● **What you need to do**
Restate the entries word for word, leaving nothing out.
..............................
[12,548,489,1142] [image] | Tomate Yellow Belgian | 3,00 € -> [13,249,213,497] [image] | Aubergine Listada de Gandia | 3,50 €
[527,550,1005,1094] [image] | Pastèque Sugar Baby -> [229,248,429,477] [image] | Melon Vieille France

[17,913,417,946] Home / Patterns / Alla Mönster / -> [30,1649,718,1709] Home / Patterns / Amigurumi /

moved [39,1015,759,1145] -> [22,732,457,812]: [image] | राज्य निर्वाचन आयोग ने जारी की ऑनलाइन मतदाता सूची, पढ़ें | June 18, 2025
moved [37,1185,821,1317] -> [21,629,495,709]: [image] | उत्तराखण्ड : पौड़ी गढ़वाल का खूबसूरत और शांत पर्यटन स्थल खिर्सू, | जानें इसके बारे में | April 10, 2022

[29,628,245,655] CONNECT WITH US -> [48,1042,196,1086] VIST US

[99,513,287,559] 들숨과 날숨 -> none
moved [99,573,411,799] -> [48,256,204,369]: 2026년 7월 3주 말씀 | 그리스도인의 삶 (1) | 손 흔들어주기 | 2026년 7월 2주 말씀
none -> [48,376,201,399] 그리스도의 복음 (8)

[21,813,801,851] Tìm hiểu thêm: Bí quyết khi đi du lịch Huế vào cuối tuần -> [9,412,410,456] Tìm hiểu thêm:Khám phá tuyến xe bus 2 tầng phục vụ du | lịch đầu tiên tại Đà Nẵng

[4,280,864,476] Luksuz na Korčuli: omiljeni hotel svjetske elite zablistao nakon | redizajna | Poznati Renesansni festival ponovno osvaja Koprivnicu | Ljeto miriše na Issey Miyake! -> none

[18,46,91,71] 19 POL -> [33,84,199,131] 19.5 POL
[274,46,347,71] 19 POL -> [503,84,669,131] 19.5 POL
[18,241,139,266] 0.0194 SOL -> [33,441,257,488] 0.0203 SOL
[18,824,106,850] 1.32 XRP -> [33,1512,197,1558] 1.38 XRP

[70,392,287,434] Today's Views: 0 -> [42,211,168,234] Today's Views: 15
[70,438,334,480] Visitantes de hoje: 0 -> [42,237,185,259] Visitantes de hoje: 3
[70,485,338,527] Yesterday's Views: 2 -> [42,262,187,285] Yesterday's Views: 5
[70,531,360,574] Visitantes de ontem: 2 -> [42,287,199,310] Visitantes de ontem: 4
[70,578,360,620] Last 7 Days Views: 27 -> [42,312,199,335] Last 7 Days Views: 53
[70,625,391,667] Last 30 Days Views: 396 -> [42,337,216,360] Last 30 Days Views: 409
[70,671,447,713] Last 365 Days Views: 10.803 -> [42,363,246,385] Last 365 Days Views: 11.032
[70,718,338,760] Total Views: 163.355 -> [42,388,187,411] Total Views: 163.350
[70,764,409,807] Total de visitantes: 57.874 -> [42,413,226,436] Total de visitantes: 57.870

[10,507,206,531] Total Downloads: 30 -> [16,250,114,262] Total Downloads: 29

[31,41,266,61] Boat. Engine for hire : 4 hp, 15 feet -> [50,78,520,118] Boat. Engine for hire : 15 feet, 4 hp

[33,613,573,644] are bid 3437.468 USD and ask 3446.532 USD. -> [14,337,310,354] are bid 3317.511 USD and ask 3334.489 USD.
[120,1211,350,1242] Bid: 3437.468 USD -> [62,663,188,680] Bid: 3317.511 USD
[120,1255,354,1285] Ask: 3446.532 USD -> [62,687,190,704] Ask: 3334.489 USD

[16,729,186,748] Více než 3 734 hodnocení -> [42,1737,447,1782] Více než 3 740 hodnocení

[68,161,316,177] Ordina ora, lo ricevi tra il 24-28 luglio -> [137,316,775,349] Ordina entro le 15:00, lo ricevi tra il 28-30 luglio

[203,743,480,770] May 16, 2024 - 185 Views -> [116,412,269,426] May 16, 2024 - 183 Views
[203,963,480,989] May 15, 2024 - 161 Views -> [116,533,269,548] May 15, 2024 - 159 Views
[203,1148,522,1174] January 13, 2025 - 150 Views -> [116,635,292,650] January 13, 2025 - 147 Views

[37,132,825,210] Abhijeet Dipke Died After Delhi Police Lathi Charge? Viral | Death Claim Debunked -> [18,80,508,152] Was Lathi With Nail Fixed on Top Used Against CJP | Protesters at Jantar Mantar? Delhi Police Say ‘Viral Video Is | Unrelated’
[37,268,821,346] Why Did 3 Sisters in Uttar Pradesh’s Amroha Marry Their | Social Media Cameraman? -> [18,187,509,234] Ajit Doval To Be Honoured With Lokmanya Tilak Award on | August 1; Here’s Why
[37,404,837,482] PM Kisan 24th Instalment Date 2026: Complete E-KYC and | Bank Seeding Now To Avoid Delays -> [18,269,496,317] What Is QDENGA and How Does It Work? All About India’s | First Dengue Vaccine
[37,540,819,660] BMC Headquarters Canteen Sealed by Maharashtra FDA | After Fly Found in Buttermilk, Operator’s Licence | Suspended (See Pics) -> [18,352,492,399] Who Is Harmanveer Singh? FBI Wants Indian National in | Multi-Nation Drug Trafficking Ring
..............................
● **Task response**
[12,548,489,1142] [image] | Tomate Yellow Belgian | 3,00 € -> [13,249,213,497] [image] | Aubergine Listada de Gandia | 3,50 €
[527,550,1005,1094] [image] | Pastèque Sugar Baby -> [229,248,429,477] [image] | Melon Vieille France

[17,913,417,946] Home / Patterns / Alla Mönster / -> [30,1649,718,1709] Home / Patterns / Amigurumi /

moved [39,1015,759,1145] -> [22,732,457,812]: [image] | राज्य निर्वाचन आयोग ने जारी की ऑनलाइन मतदाता सूची, पढ़ें | June 18, 2025
moved [37,1185,821,1317] -> [21,629,495,709]: [image] | उत्तराखण्ड : पौड़ी गढ़वाल का खूबसूरत और शांत पर्यटन स्थल खिर्सू, | जानें इसके बारे में | April 10, 2022

[29,628,245,655] CONNECT WITH US -> [48,1042,196,1086] VIST US

[99,513,287,559] 들숨과 날숨 -> none
moved [99,573,411,799] -> [48,256,204,369]: 2026년 7월 3주 말씀 | 그리스도인의 삶 (1) | 손 흔들어주기 | 2026년 7월 2주 말씀
none -> [48,376,201,399] 그리스도의 복음 (8)

[21,813,801,851] Tìm hiểu thêm: Bí quyết khi đi du lịch Huế vào cuối tuần -> [9,412,410,456] Tìm hiểu thêm:Khám phá tuyến xe bus 2 tầng phục vụ du | lịch đầu tiên tại Đà Nẵng

[4,280,864,476] Luksuz na Korčuli: omiljeni hotel svjetske elite zablistao nakon | redizajna | Poznati Renesansni festival ponovno osvaja Koprivnicu | Ljeto miriše na Issey Miyake! -> none

[18,46,91,71] 19 POL -> [33,84,199,131] 19.5 POL
[274,46,347,71] 19 POL -> [503,84,669,131] 19.5 POL
[18,241,139,266] 0.0194 SOL -> [33,441,257,488] 0.0203 SOL
[18,824,106,850] 1.32 XRP -> [33,1512,197,1558] 1.38 XRP

[70,392,287,434] Today's Views: 0 -> [42,211,168,234] Today's Views: 15
[70,438,334,480] Visitantes de hoje: 0 -> [42,237,185,259] Visitantes de hoje: 3
[70,485,338,527] Yesterday's Views: 2 -> [42,262,187,285] Yesterday's Views: 5
[70,531,360,574] Visitantes de ontem: 2 -> [42,287,199,310] Visitantes de ontem: 4
[70,578,360,620] Last 7 Days Views: 27 -> [42,312,199,335] Last 7 Days Views: 53
[70,625,391,667] Last 30 Days Views: 396 -> [42,337,216,360] Last 30 Days Views: 409
[70,671,447,713] Last 365 Days Views: 10.803 -> [42,363,246,385] Last 365 Days Views: 11.032
[70,718,338,760] Total Views: 163.355 -> [42,388,187,411] Total Views: 163.350
[70,764,409,807] Total de visitantes: 57.874 -> [42,413,226,436] Total de visitantes: 57.870

[10,507,206,531] Total Downloads: 30 -> [16,250,114,262] Total Downloads: 29

[31,41,266,61] Boat. Engine for hire : 4 hp, 15 feet -> [50,78,520,118] Boat. Engine for hire : 15 feet, 4 hp

[33,613,573,644] are bid 3437.468 USD and ask 3446.532 USD. -> [14,337,310,354] are bid 3317.511 USD and ask 3334.489 USD.
[120,1211,350,1242] Bid: 3437.468 USD -> [62,663,188,680] Bid: 3317.511 USD
[120,1255,354,1285] Ask: 3446.532 USD -> [62,687,190,704] Ask: 3334.489 USD

[16,729,186,748] Více než 3 734 hodnocení -> [42,1737,447,1782] Více než 3 740 hodnocení

[68,161,316,177] Ordina ora, lo ricevi tra il 24-28 luglio -> [137,316,775,349] Ordina entro le 15:00, lo ricevi tra il 28-30 luglio

[203,743,480,770] May 16, 2024 - 185 Views -> [116,412,269,426] May 16, 2024 - 183 Views
[203,963,480,989] May 15, 2024 - 161 Views -> [116,533,269,548] May 15, 2024 - 159 Views
[203,1148,522,1174] January 13, 2025 - 150 Views -> [116,635,292,650] January 13, 2025 - 147 Views

[37,132,825,210] Abhijeet Dipke Died After Delhi Police Lathi Charge? Viral | Death Claim Debunked -> [18,80,508,152] Was Lathi With Nail Fixed on Top Used Against CJP | Protesters at Jantar Mantar? Delhi Police Say ‘Viral Video Is | Unrelated’
[37,268,821,346] Why Did 3 Sisters in Uttar Pradesh’s Amroha Marry Their | Social Media Cameraman? -> [18,187,509,234] Ajit Doval To Be Honoured With Lokmanya Tilak Award on | August 1; Here’s Why
[37,404,837,482] PM Kisan 24th Instalment Date 2026: Complete E-KYC and | Bank Seeding Now To Avoid Delays -> [18,269,496,317] What Is QDENGA and How Does It Work? All About India’s | First Dengue Vaccine
[37,540,819,660] BMC Headquarters Canteen Sealed by Maharashtra FDA | After Fly Found in Buttermilk, Operator’s Licence | Suspended (See Pics) -> [18,352,492,399] Who Is Harmanveer Singh? FBI Wants Indian National in | Multi-Nation Drug Trafficking Ring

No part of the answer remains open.